- _Your goal_:
Nothing is needed except the lines below that run from the one with "[95,435,155,448] users.jsp. ->" through the one with "[90,823,245,836] requires the", repeated exactly.

- _Supplied material_:
◆ ◆ ◆ ◆
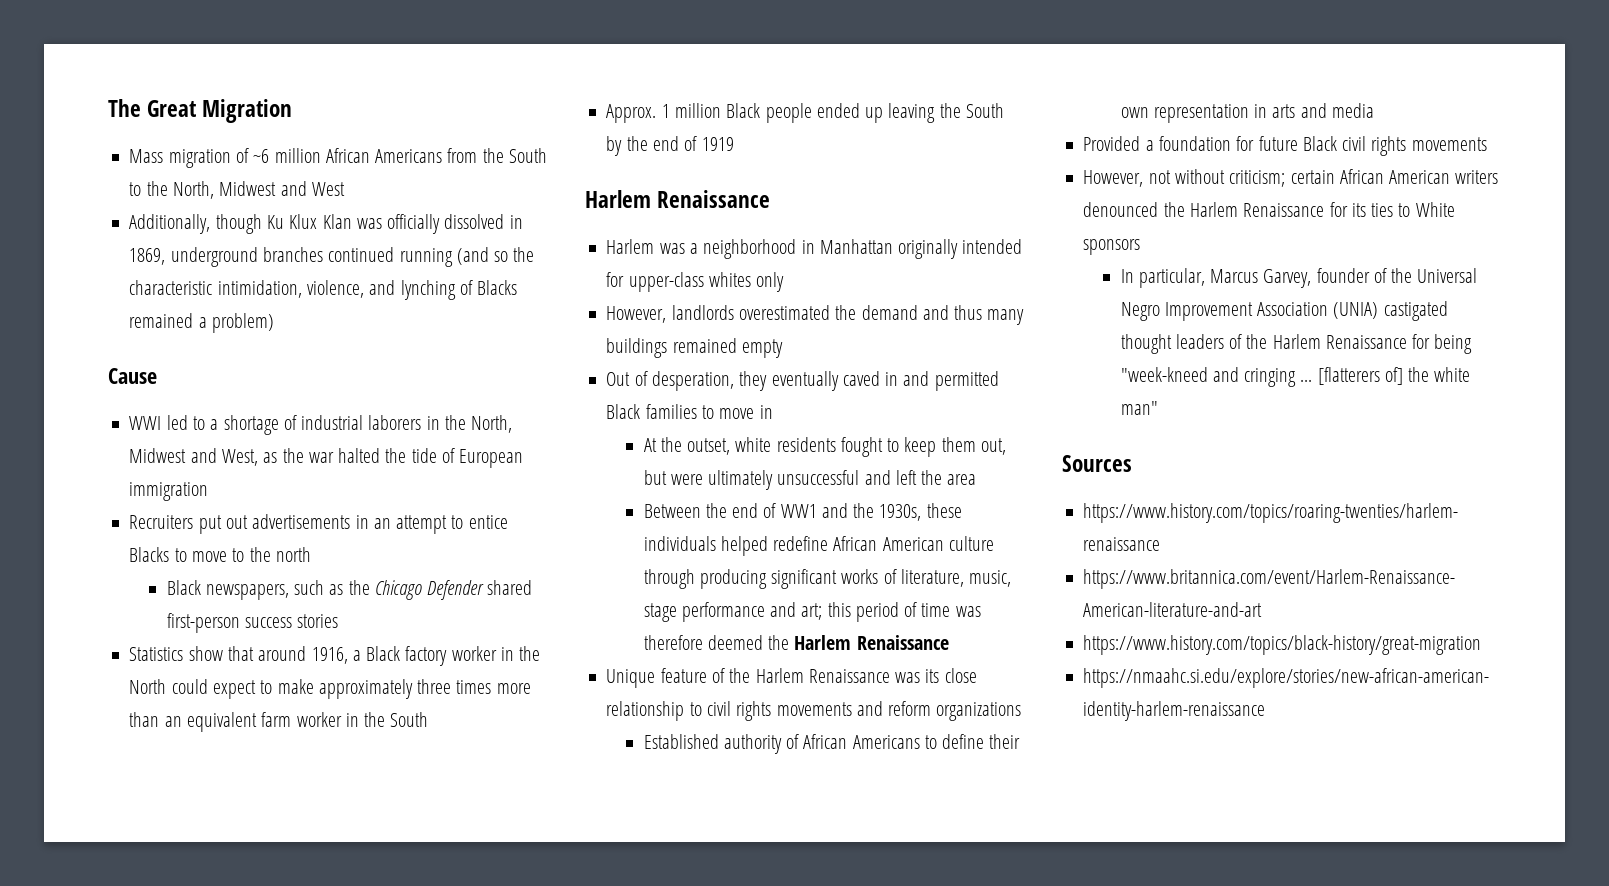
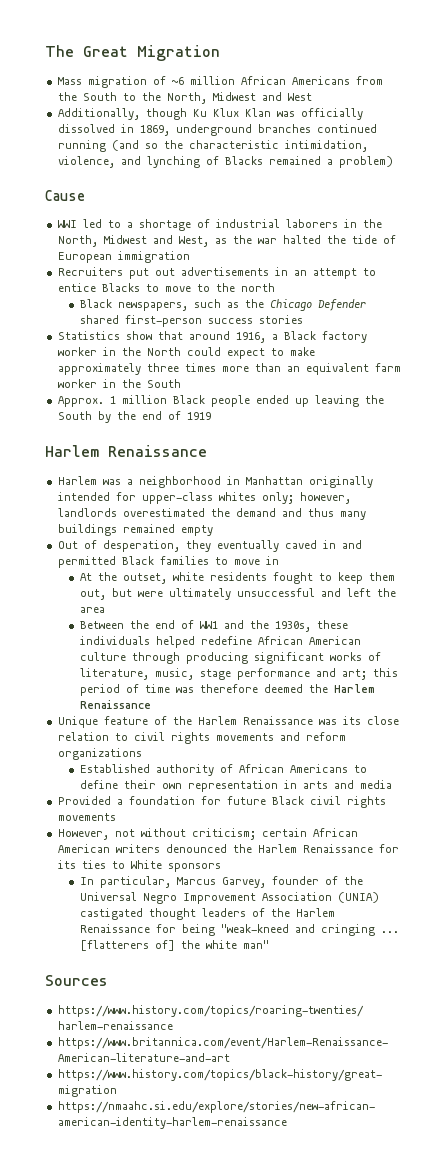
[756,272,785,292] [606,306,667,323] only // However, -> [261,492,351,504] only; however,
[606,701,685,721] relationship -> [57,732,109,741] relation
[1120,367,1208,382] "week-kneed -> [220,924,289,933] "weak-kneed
◆ ◆ ◆ ◆
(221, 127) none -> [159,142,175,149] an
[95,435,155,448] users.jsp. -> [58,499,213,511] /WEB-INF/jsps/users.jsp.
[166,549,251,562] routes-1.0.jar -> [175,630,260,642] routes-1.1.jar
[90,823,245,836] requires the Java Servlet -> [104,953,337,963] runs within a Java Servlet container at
◆ ◆ ◆ ◆
- _Solution below_:
[95,435,155,448] users.jsp. -> [58,499,213,511] /WEB-INF/jsps/users.jsp.
[166,549,251,562] routes-1.0.jar -> [175,630,260,642] routes-1.1.jar
[90,823,245,836] requires the Java Servlet -> [104,953,337,963] runs within a Java Servlet container at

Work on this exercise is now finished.